◆ **Brief**
The word "label" marks the lines to copy; find all of them in the entries below.

◆ **Supplied data**
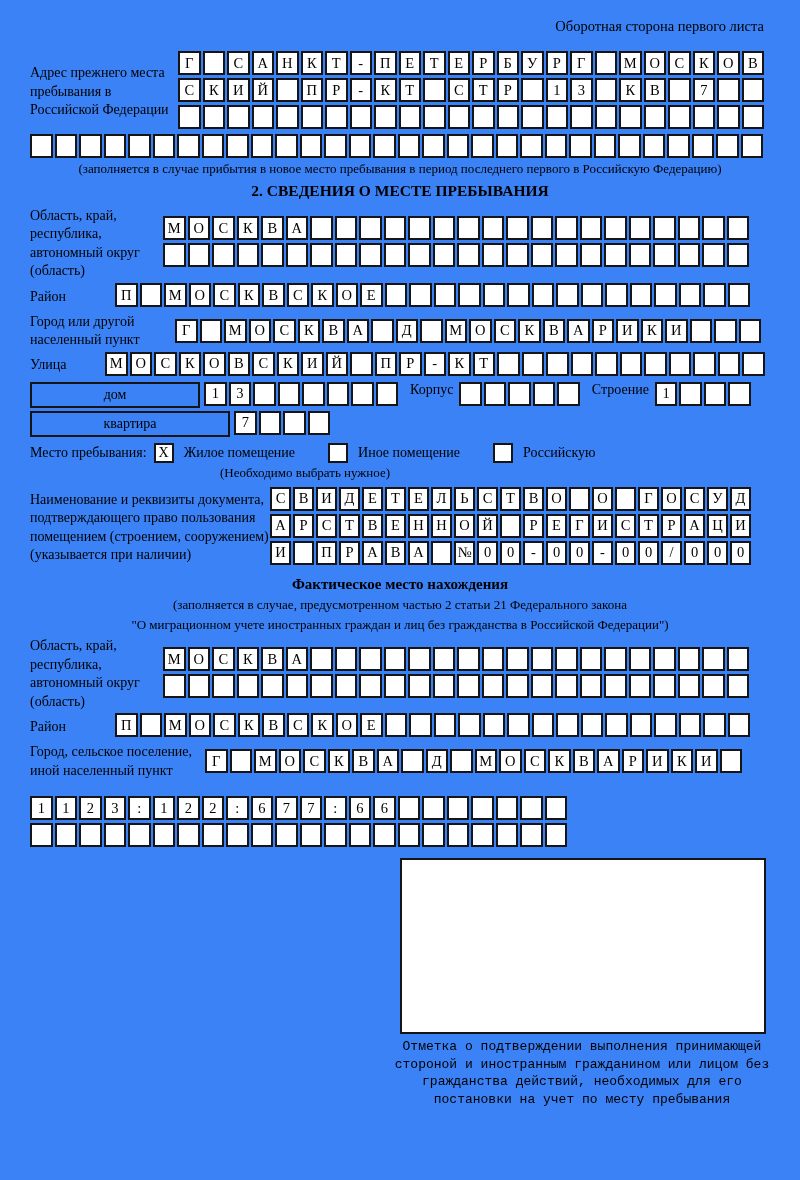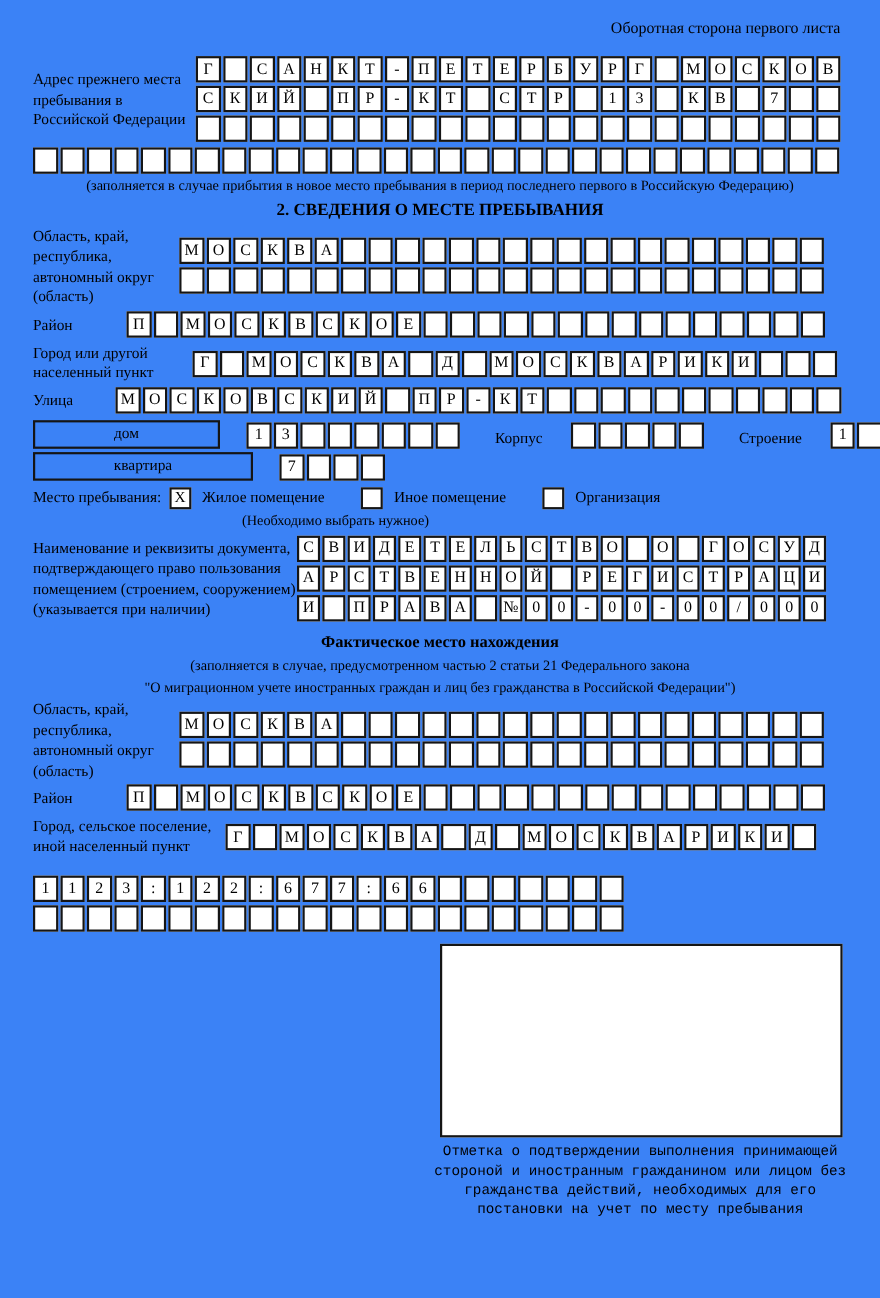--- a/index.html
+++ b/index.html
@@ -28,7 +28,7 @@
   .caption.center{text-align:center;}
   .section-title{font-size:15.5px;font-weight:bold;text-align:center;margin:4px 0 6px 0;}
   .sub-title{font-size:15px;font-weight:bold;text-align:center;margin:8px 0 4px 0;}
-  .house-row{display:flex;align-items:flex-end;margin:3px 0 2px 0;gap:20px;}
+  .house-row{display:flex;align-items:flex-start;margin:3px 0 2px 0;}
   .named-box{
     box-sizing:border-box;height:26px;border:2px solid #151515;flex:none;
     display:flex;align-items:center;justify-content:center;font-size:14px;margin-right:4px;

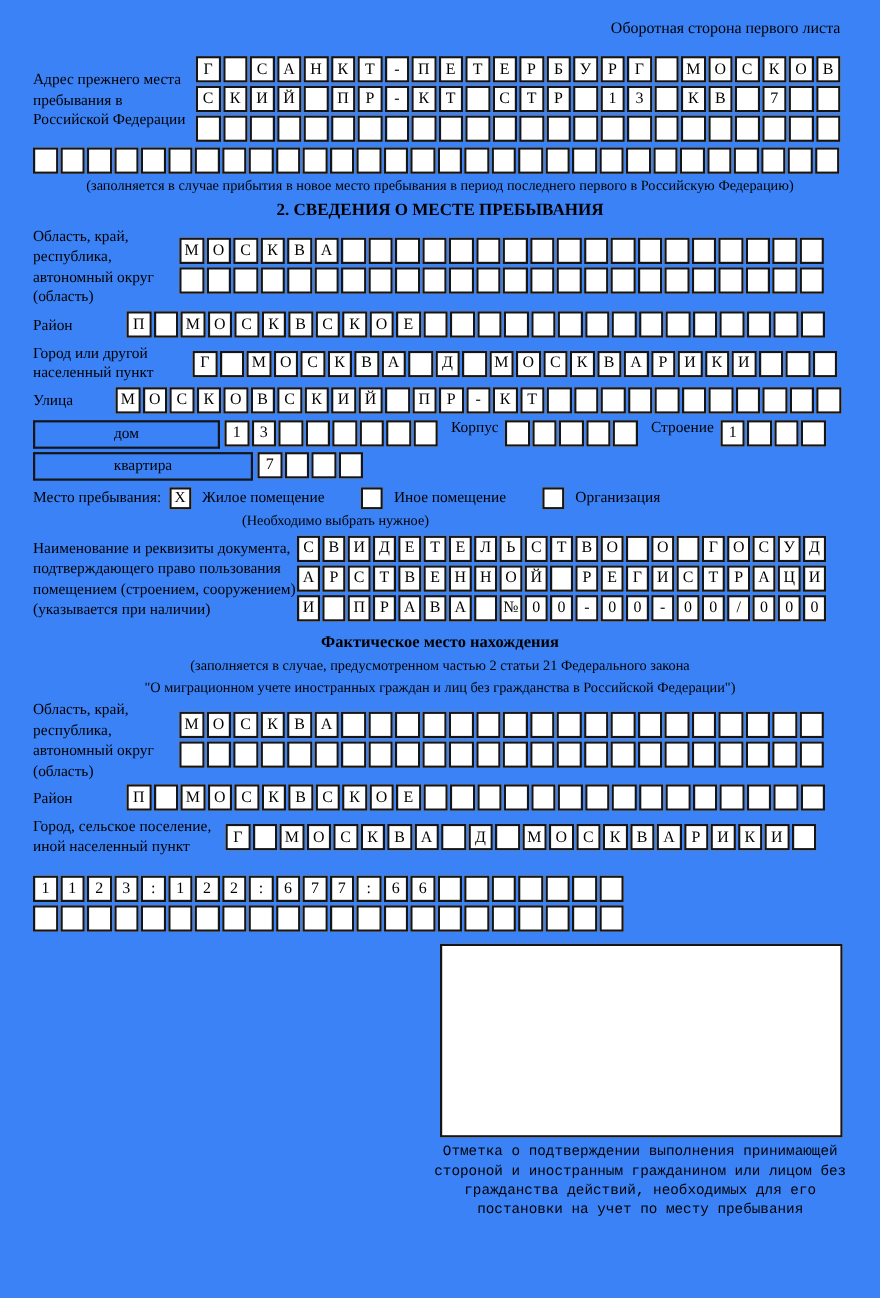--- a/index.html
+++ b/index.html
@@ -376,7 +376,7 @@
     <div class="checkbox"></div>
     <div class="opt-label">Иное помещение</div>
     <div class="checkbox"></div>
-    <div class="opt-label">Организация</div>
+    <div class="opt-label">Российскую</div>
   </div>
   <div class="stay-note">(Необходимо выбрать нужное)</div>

◆ **Exercise response**
     <div class="opt-label">Иное помещение</div>
-    <div class="opt-label">Организация</div>
+    <div class="opt-label">Российскую</div>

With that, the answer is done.